Herbert had visited a handful of area farmers, ranchers and homeowners, including Glynn Wayment, of Warren, who told about a personal loss in the 1983 flood of about $200,000 when his crops were wiped out.
"My neighbor up here, he's going to lose a half a million dollars if that river breaks," he said.
Blaine Wade, of West Warren, told of an estimated $1.5 million in losses in his 3,000-head cattle operation if he loses the ability in the coming weeks to grow feed this year and is forced to purchase feed from out of state.
He pointed to an unplantable, saturated field that was the victim of river seepage.
The farmers and ranchers said while the flood waters might stay for only a few weeks, such losses could affect their bank accounts and bottom lines for up to 25 years, depending on what kind of a loan they can get to cover their losses. Herbert told them personally about government grants and loans that might be able to take some of the sting out of that bite.
"We are looking at some grant monies and ways to help," Herbert said to Wade.
But also being discussed were solutions that could have helped avoid current levels of flooding.
Herbert said he is aware of government red tape and liability issues that often keep riverways from being maintained properly.

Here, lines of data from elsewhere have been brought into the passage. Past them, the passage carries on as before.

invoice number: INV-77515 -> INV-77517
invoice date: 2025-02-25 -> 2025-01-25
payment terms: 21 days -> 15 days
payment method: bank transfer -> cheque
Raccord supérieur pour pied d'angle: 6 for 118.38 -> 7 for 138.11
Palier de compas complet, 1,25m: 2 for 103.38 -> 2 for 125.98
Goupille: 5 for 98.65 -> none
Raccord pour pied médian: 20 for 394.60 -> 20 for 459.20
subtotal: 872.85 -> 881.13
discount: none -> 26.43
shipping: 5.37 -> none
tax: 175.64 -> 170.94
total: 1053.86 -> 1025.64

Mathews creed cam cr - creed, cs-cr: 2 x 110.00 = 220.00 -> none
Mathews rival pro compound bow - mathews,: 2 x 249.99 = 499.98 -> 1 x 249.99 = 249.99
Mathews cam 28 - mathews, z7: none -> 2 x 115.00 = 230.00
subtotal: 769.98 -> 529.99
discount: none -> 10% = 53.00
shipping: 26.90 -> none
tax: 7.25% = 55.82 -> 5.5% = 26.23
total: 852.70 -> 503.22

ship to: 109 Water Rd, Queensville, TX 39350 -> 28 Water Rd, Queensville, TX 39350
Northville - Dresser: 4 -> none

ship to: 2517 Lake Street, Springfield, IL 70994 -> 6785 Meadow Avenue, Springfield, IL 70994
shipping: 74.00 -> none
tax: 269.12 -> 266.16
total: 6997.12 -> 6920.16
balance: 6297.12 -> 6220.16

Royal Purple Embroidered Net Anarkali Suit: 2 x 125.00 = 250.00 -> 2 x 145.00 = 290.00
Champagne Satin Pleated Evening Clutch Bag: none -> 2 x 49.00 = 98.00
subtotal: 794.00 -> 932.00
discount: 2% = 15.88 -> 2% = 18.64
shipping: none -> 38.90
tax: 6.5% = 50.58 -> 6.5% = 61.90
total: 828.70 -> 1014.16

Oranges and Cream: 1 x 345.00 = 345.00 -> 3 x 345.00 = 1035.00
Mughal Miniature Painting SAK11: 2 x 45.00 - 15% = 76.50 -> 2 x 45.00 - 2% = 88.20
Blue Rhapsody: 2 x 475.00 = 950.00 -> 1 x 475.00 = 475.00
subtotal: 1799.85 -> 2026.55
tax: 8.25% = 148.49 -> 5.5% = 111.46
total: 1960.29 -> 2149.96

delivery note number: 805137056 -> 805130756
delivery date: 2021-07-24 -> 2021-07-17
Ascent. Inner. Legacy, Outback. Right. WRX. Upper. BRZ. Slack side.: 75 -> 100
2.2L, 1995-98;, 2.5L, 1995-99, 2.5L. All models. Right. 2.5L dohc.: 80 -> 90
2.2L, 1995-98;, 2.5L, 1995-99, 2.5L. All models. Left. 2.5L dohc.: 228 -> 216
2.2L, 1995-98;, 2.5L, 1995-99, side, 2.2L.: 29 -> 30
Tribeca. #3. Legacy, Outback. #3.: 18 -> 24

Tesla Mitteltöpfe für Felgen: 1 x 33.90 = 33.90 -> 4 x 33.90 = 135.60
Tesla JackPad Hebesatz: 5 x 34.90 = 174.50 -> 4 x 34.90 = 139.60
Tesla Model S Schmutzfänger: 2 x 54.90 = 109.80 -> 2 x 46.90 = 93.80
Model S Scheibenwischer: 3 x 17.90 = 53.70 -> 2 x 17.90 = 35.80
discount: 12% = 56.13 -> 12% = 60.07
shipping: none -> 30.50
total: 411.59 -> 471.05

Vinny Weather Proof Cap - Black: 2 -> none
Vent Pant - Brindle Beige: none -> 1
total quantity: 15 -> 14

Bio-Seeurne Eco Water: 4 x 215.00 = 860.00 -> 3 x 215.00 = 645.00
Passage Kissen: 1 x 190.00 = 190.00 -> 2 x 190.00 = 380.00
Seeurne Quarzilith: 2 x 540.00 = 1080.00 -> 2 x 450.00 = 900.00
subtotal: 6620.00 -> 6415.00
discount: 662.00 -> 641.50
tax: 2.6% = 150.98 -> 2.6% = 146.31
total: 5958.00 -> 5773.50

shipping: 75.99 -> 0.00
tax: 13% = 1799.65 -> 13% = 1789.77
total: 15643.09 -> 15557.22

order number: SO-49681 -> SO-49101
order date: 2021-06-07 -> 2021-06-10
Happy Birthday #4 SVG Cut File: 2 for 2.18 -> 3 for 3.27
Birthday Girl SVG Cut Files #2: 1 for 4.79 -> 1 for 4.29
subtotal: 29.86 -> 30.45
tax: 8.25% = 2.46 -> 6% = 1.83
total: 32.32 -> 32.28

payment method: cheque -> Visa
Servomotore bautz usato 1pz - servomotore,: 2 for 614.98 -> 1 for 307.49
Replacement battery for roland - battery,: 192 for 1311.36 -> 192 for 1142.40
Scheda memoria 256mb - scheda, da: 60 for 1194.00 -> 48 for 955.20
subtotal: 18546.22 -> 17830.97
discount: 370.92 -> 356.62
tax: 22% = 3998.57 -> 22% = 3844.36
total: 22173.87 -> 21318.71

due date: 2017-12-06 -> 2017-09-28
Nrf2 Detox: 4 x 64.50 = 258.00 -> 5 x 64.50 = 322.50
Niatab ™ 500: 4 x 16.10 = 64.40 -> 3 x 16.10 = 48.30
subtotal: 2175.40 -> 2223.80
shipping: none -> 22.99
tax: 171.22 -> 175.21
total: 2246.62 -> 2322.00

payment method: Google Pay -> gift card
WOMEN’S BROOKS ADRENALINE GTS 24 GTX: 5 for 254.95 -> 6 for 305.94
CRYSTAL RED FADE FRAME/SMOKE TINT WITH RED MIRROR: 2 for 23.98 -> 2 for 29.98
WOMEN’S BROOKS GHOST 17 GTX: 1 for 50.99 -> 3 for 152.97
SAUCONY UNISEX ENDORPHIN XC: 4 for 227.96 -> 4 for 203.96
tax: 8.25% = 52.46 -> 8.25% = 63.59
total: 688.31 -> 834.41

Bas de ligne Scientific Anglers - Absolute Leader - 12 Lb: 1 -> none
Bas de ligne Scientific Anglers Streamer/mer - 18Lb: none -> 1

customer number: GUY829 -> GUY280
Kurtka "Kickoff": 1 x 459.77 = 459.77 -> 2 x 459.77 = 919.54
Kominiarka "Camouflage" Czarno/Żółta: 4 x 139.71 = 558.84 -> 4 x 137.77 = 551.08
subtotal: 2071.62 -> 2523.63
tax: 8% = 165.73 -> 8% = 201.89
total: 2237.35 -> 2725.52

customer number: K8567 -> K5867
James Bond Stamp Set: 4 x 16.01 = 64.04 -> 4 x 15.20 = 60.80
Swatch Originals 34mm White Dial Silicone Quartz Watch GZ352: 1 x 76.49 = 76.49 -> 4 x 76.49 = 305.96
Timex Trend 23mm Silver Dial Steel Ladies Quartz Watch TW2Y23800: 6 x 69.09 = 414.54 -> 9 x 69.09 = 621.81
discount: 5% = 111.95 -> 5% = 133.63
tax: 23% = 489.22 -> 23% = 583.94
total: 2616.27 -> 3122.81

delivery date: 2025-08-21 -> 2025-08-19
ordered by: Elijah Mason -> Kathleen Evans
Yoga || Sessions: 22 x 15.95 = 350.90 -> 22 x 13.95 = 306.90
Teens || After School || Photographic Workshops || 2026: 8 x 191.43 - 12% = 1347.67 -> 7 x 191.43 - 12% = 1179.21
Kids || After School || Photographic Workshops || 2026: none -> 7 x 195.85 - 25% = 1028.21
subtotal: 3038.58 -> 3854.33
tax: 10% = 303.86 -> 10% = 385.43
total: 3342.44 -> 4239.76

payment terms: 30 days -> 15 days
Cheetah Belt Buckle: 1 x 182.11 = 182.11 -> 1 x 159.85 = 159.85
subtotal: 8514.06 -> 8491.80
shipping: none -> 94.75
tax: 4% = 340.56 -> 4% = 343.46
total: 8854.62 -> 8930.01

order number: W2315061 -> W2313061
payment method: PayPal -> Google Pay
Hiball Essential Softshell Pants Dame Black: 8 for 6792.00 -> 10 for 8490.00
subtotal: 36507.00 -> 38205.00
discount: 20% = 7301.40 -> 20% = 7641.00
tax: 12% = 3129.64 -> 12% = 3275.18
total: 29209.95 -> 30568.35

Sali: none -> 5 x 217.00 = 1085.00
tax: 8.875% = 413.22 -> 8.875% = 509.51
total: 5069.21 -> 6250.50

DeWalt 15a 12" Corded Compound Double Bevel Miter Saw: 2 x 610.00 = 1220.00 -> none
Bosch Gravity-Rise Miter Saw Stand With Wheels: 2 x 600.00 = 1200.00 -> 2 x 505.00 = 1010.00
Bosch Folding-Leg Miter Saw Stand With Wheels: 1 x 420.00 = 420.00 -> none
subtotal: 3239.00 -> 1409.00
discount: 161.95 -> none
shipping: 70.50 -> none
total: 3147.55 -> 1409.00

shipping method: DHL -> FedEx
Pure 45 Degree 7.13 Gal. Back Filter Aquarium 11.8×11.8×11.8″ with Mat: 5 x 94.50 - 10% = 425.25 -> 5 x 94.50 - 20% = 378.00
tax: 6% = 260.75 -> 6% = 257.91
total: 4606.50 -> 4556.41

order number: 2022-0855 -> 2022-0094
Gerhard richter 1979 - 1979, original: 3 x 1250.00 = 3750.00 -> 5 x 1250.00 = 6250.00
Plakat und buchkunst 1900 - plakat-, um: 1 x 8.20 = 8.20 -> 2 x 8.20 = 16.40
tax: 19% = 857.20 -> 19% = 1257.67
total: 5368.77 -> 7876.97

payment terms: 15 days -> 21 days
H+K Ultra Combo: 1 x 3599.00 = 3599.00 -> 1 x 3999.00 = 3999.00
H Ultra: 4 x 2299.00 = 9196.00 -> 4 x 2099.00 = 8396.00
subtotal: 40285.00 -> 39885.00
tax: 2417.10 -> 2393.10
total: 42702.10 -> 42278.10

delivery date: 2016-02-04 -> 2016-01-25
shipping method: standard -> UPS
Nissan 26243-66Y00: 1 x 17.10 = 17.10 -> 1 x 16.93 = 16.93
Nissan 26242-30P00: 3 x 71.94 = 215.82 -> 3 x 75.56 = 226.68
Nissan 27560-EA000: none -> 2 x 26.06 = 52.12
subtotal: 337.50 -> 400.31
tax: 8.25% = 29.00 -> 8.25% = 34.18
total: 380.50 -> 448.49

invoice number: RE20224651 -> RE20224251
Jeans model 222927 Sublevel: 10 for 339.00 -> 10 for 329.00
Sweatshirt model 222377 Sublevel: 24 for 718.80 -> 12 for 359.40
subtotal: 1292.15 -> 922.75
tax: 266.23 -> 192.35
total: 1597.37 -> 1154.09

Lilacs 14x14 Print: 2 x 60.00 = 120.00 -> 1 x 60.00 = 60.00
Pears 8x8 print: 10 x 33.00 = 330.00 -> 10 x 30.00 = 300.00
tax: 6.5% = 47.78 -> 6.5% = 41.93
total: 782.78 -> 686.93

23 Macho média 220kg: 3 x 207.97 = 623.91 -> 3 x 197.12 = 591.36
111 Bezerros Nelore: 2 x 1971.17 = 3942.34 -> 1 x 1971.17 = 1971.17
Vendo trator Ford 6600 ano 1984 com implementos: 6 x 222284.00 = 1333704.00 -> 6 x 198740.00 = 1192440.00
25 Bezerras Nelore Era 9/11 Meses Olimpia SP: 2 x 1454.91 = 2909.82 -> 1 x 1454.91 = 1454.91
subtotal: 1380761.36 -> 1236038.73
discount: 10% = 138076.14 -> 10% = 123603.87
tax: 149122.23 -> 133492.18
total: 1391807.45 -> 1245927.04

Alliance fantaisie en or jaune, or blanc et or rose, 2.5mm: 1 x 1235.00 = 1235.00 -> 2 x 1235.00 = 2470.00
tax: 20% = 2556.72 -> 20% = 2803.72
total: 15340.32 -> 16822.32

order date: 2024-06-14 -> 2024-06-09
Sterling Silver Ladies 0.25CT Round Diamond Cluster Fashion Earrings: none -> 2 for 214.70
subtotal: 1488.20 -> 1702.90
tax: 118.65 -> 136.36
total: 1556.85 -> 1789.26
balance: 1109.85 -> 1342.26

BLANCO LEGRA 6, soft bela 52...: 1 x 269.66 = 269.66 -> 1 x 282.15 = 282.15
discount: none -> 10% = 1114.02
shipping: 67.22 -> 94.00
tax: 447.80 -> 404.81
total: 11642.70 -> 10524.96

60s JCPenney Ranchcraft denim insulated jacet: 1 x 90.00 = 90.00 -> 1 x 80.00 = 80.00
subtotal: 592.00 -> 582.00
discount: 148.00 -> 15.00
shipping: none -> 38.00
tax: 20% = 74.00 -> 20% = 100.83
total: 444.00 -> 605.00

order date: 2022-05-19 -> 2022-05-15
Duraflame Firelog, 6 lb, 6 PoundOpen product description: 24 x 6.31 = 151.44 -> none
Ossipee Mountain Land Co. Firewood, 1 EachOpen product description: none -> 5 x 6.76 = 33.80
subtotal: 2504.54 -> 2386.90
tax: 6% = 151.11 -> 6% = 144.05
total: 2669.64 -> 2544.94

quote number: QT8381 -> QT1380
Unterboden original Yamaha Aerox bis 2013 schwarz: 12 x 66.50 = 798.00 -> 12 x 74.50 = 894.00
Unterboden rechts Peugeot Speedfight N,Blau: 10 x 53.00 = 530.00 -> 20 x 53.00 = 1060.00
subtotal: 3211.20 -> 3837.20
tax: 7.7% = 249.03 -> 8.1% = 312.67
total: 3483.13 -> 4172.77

During his tour, Herbert's entourage drove through 12 to 15 inches of water on 1500 North in Plain City. They also saw a handful of pastures that now appeared to be lakes.
Experts pointed to the likelihood of further flooding problems in the weeks to come.
Tage Flint, of the Weber Basin Water Conservancy District, said, "We've done what we think is responsible in all these reservoirs. It is not in every case going to be enough. We are confident that several of these reservoirs will spill over."
Flint told of emptying the reservoirs to a lower level than they've ever been after early warnings of what spring would hold.
He gave several examples of why he is worried this year.
Flint said watching the Rockport reservoir, he's never seen the water flow into it the way it is right now.
At Echo Reservoir, he said, the basin can hold 19,000 more cubic feet of water and has 205,000 cubic feet left to pass through its gates.
Brian MacNamara, of the Utah office of the National Weather Service, said what's most likely to happen -- temperatures in the 80s for a week or more -- is what we don't want to happen.
"We've had an incredibly cold and incredibly wet spring," he said, noting that rain has fallen on snowpack.
He said there was 200 percent of normal precipitation in April and 225 percent of normal in May.
MacNamara said the only hope of averting severe flooding is for temperatures to stay low so water can come down off the mountain slowly.
In an interview, Ted Wilson, senior adviser to the governor, described Weber County as the epicenter of flood damage this spring.
"This is kind of the hot spot," Wilson said, noting that he and the governor had gotten a visual image Tuesday morning of the damages by flying over the Wasatch Front.
At the news conference, Lance Davenport, commissioner with the Utah Department of Public Safety, said there have been 10 different reports of rock and mud slides in Utah and 15 different counties with flood issues thus far.
But Weber County Commissioner Kerry Gibson said he was encouraged that Herbert had chosen to visit Weber County.
"I think the governor being here is a good sign he is willing to help us where appropriate," Gibson said.
"We know we have responsibilities on the river that we can't afford to take care of on the county level," he said.
Last week, the Weber County Commission declared a local emergency, asking for the state to assist with a number of projects to address flooding as officials stated they were bracing for $90 million of economic impact.
The price tag for these local projects has been estimated at about $22 million.
The projects include creating an opening at Ogden Bay Refuge for the Weber River to empty into the Great Salt Lake, dredging the Weber River of silt, riprapping of the damaged river banks, creating a "Little Weber" diversionary channel in northwestern Weber County and assisting in the stabilization and repair of the Old Snow Basin road.